Exercise brief
State the number of lines in the records beneath that hold the word "from", and add nothing.

··· Information ···

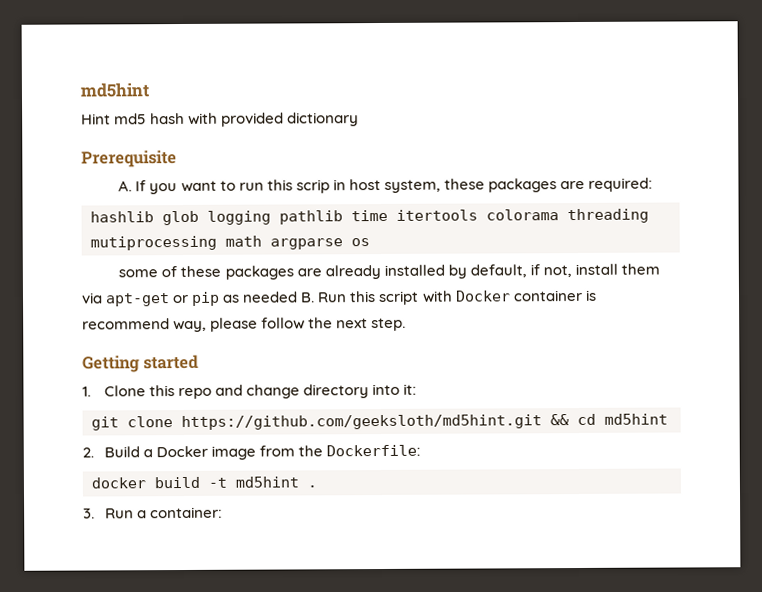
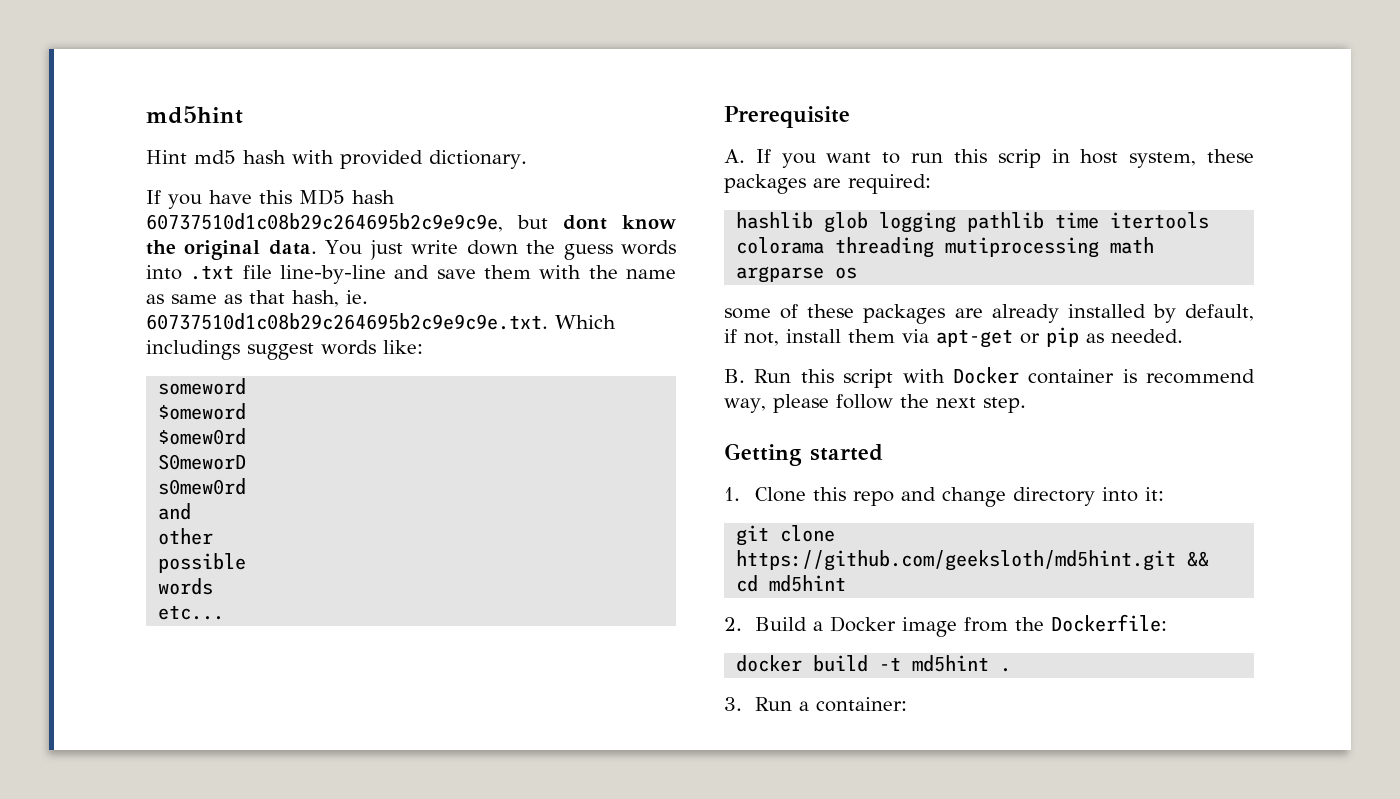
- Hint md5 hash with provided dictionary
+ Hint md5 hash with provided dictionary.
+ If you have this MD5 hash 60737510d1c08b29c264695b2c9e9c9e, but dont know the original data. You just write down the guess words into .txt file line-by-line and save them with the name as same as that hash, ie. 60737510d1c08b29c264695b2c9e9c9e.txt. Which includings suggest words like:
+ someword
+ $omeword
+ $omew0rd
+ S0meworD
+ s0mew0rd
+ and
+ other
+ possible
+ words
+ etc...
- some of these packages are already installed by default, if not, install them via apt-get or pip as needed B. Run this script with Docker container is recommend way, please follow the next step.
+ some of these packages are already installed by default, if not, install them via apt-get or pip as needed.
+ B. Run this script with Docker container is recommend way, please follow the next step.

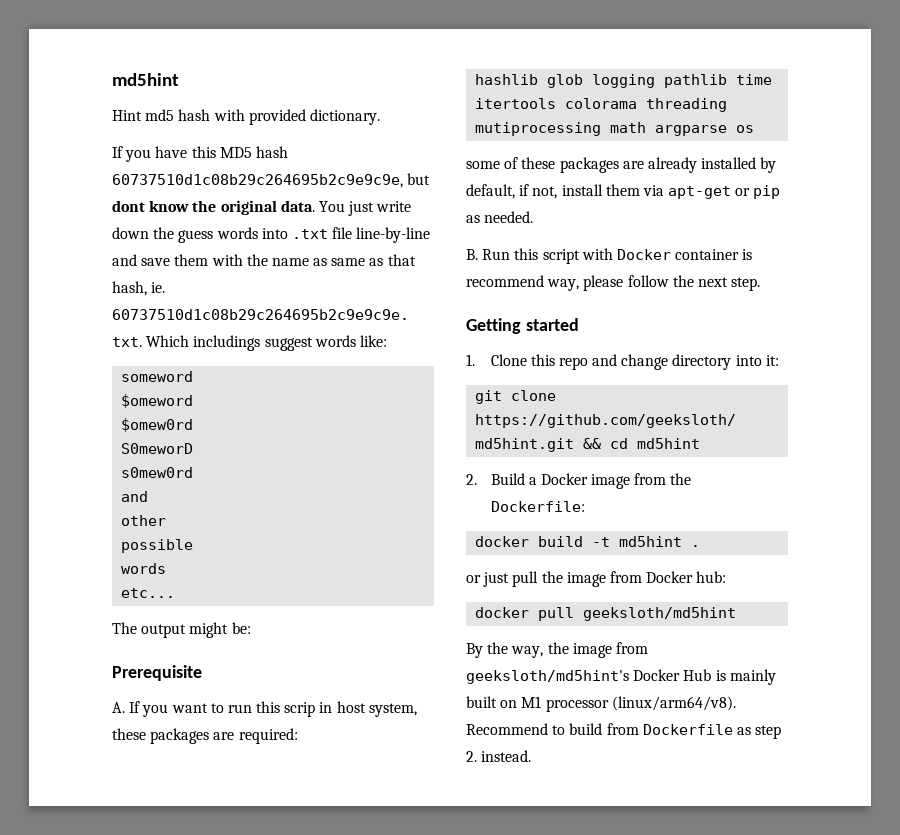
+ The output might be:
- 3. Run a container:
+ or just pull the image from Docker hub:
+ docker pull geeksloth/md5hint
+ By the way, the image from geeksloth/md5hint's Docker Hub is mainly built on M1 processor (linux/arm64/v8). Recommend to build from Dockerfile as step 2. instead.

···

Result
2